Pentapod reviewed The Library at Mount Char by Scott Hawkins
Review of 'The Library at Mount Char' on 'Goodreads'
3 stars
This book was an impulse buy on Audible based on nothing but the good rating, interesting title, and brief blurb. Based on those, I was expecting something more classic fantasy, maybe a cross between "The High House" and a Neil Gaiman story. It's actually more of a dark urban fantasy, however. There is torture, child abuse, murder (frequent and bloody), brief mention of rape, frequent drug references... all of which can have their place in a book, but none of which I was expecting when I picked up this book, so it was very surprising. It also takes a while to figure out what's going on and who's who, not to mention why anyone's doing anything they do. Be prepared to be confused a lot.
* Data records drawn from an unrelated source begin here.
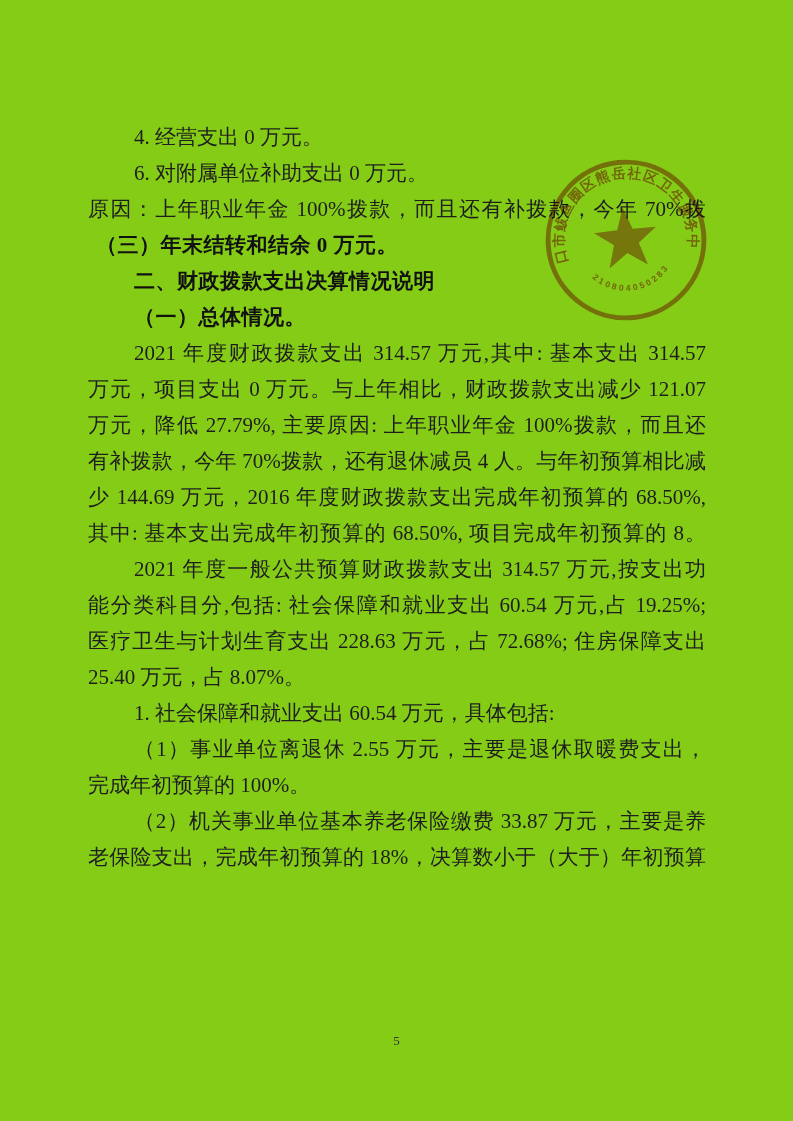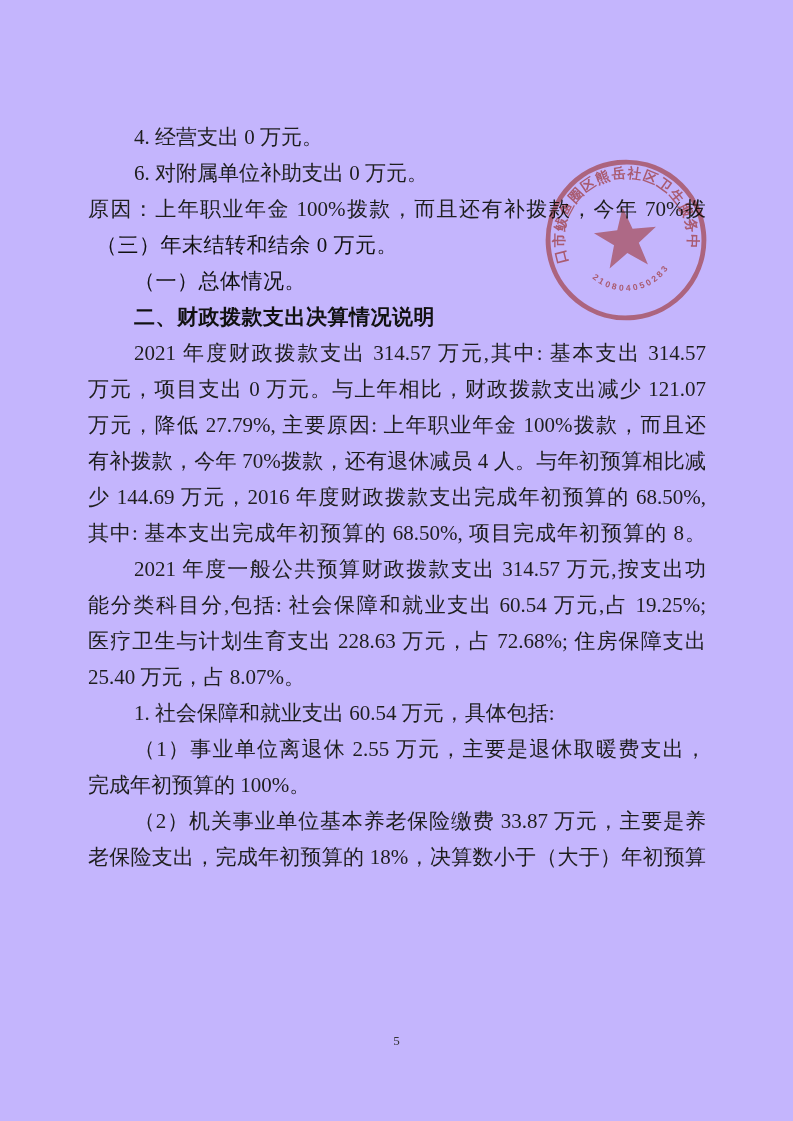"4. 经营支出 0 万元。" .page { background: #c4b5fd -> #84cc16 }
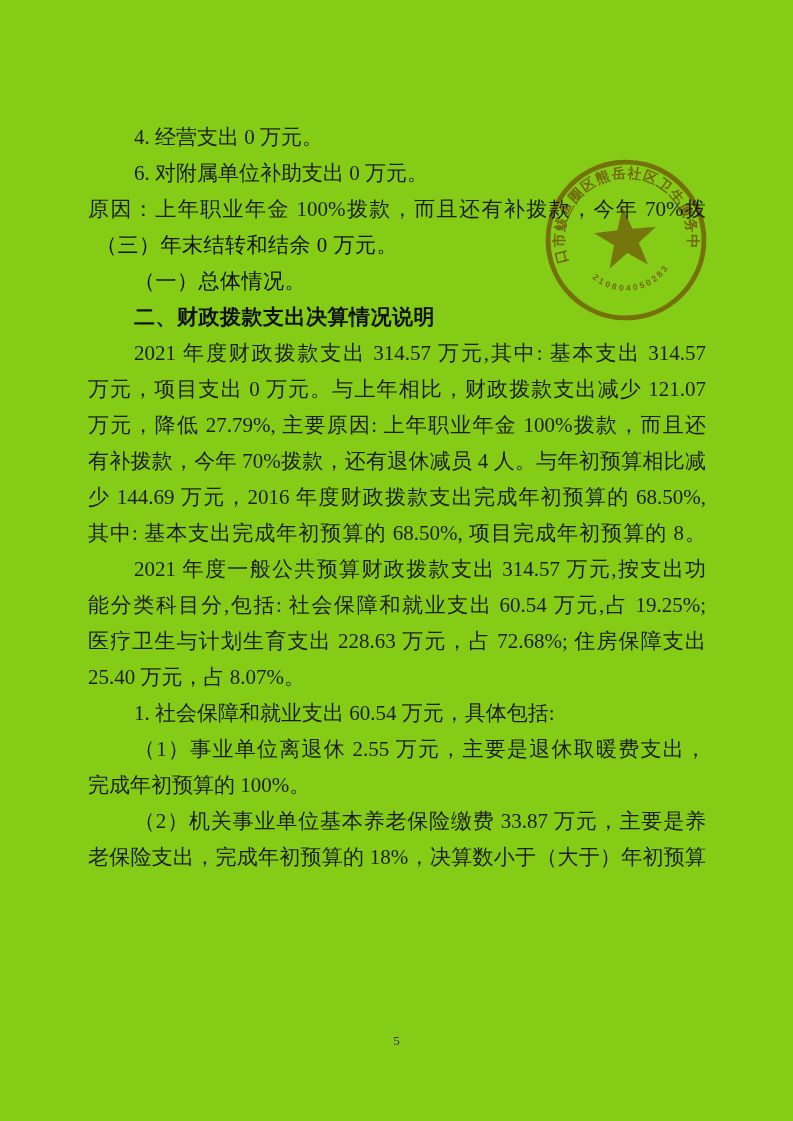"（三）年末结转和结余 0 万元。" .line.h-kai { font-weight: 400 -> 700 }
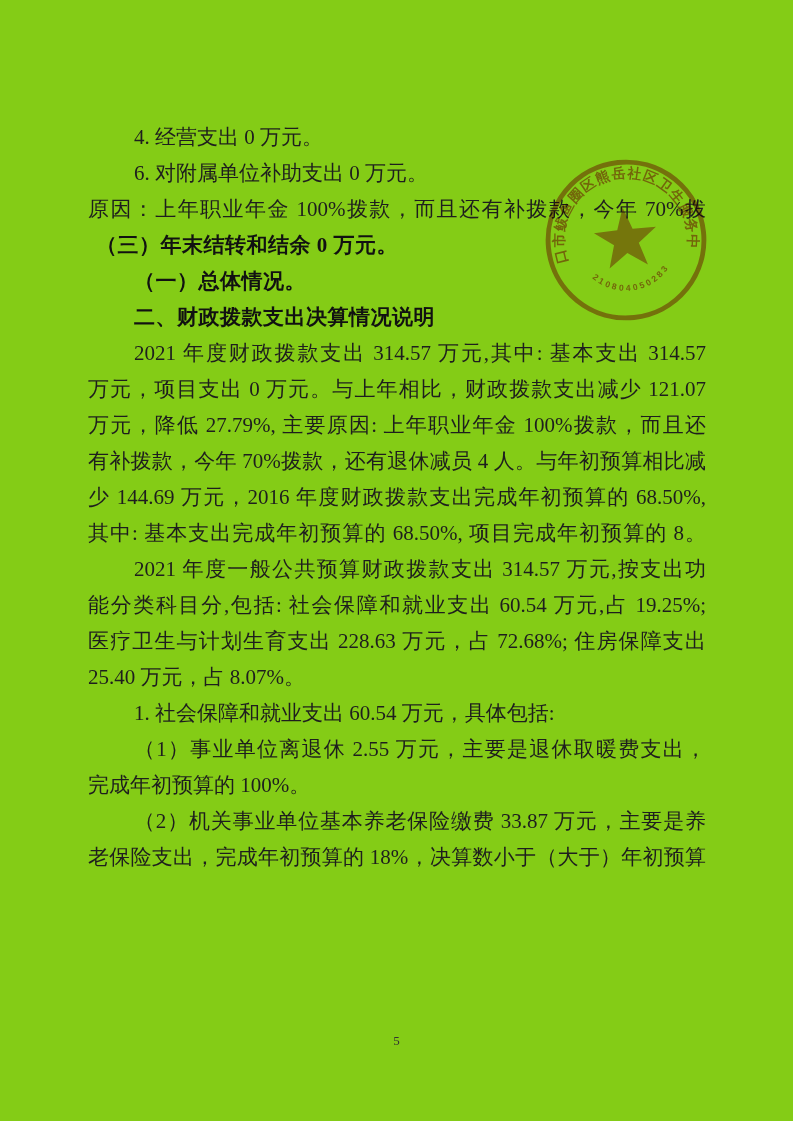"（一）总体情况。" div.line { order: before "二、财政拨款支出决算情况说明" -> after "二、财政拨款支出决算情况说明" }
Essentially there's a very old and powerful man mostly referred to as Father, who has a Library filled with masses of knowledge divided into 12 topics (catalogs). Following a disaster that wipes out a suburban neighbourhood, Father adopts 12 orphaned children and teaches them to be librarians, each specializing in one of the twelve catalogs. (What exactly all of these are is unclear, only some are described in detail.) The kids are strongly forbidden from learning anything outside their own catalog (again, for reasons never well explained). Father seems to feel the best way for them to learn is through cruelty (again, never well-justified). At the start of the book Father has vanished, and the twelve librarians have been prevented from entering the library by a powerful spell/curse/charm/whatever. Has this been created by one of father's enemies? One of the librarians? How can they get around it? As the plot confusingly progresses we also meet a few "normal" humans and slowly piece together what's happening. Not a book I'd recommend if you don't like not knowing what's going on. It had interesting moments, it was certainly unpredictable, and it was quite original. Not a book I imagine I'll reread, however.